A single number is wanted: how many lines of the data include the string "grandpublic".
==== MATERIAL FOR THIS EXERCISE
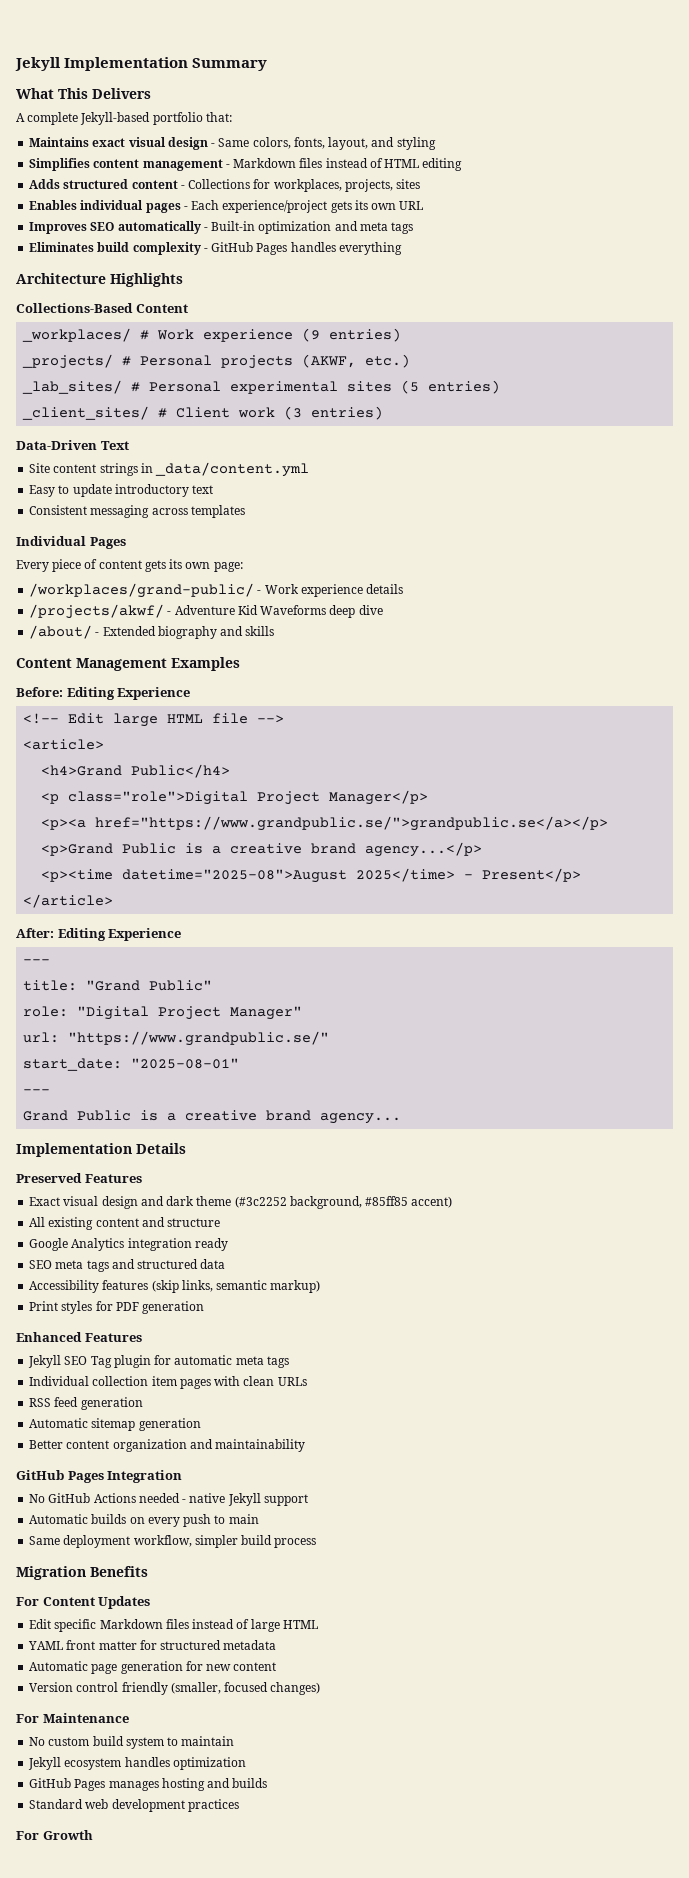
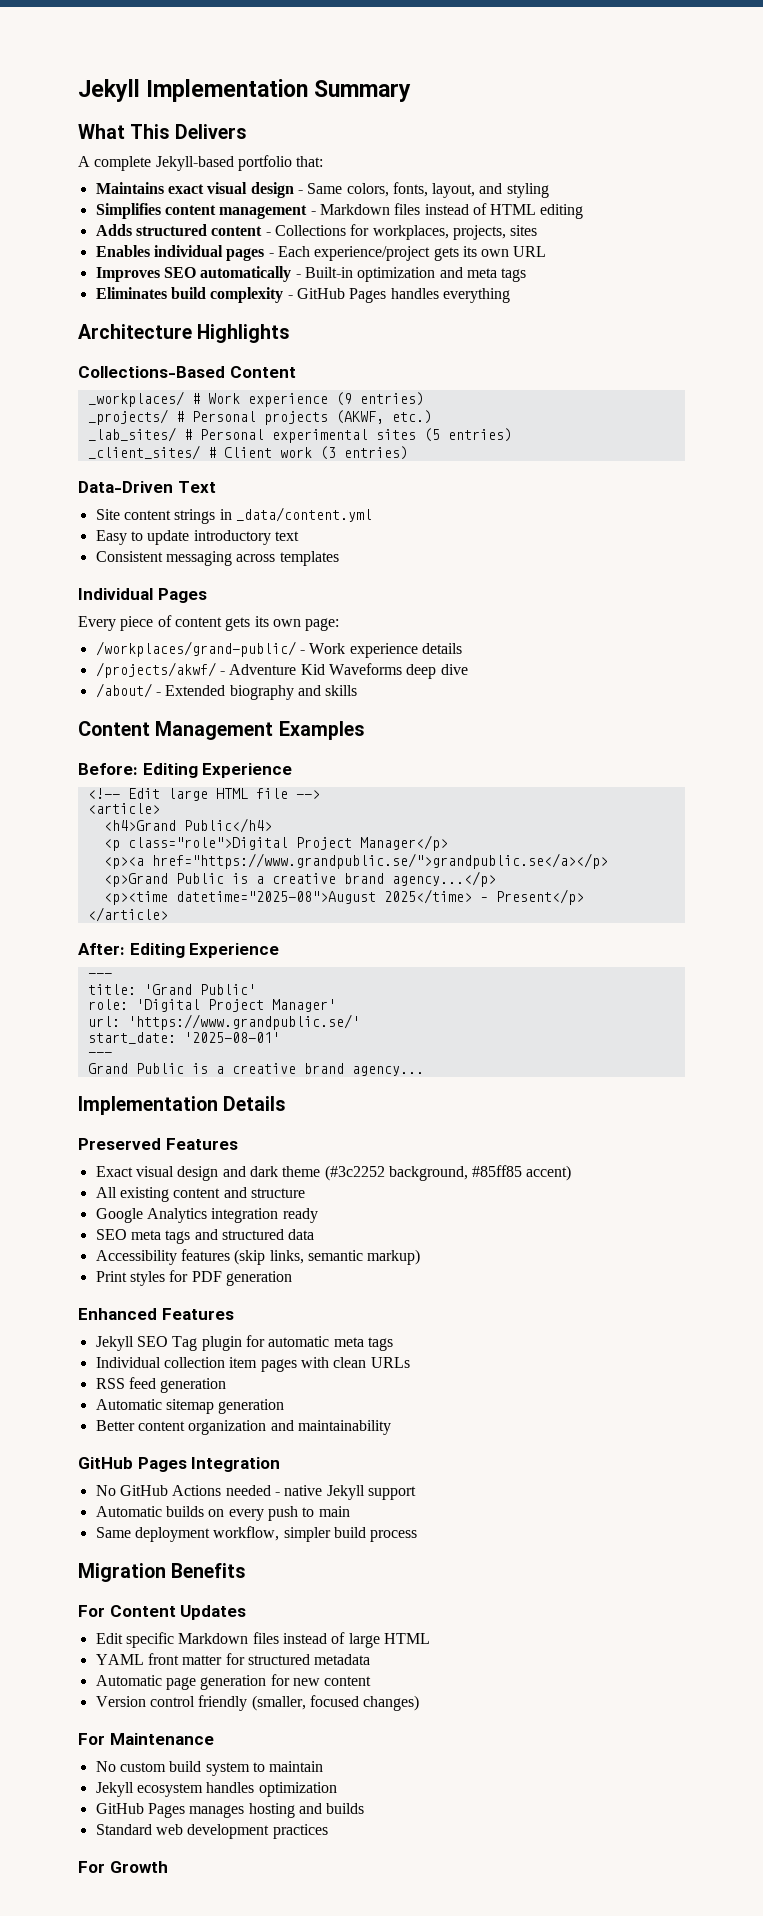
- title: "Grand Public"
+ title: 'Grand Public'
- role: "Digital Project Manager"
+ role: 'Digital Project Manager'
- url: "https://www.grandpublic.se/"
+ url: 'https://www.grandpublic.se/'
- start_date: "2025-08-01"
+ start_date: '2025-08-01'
========
==== MATERIAL FOR THIS EXERCISE
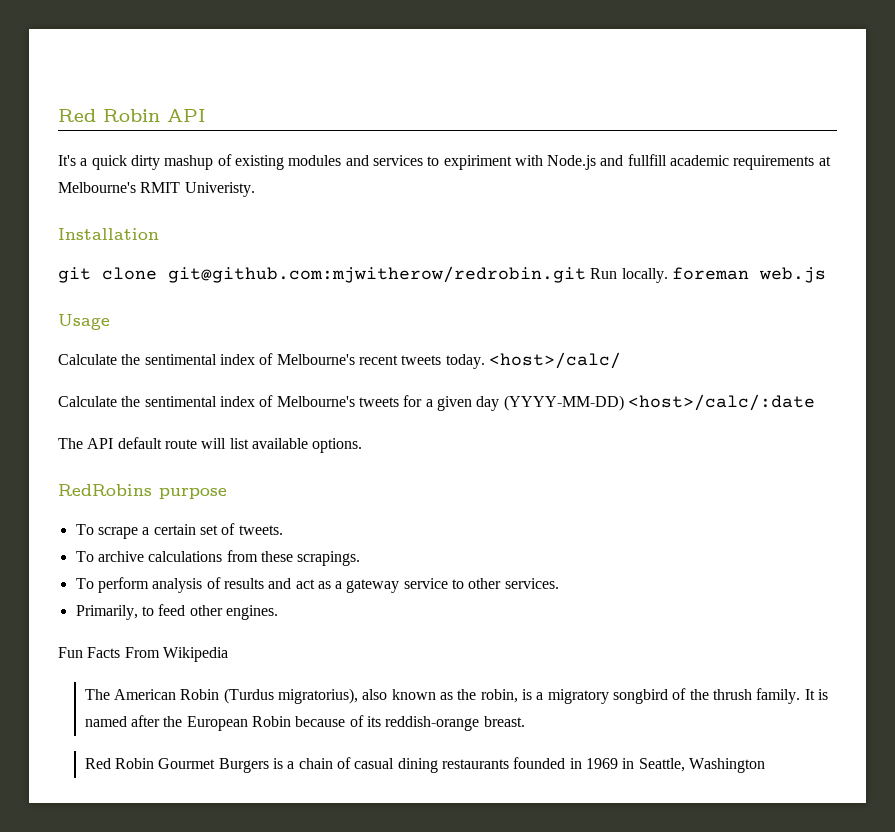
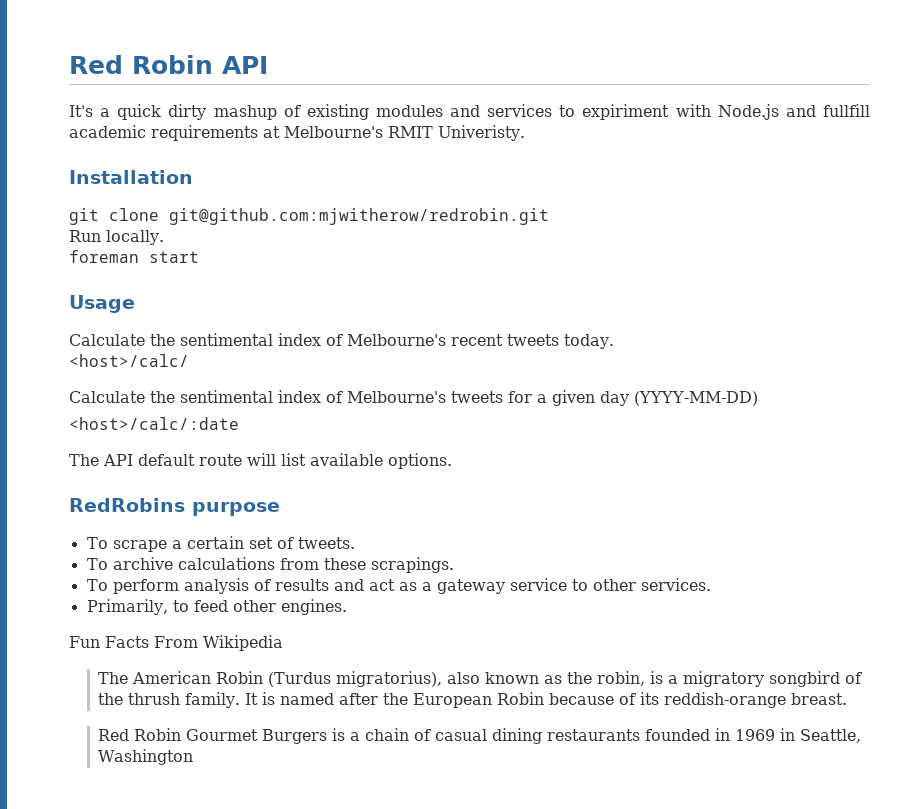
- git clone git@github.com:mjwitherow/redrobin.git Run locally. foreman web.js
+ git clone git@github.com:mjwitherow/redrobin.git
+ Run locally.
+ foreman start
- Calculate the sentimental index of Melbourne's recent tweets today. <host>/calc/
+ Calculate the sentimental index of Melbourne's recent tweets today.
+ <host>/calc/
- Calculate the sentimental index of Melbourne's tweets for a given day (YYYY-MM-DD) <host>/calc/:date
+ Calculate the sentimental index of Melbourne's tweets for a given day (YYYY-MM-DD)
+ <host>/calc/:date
========
* [YOUR RESPONSE] 2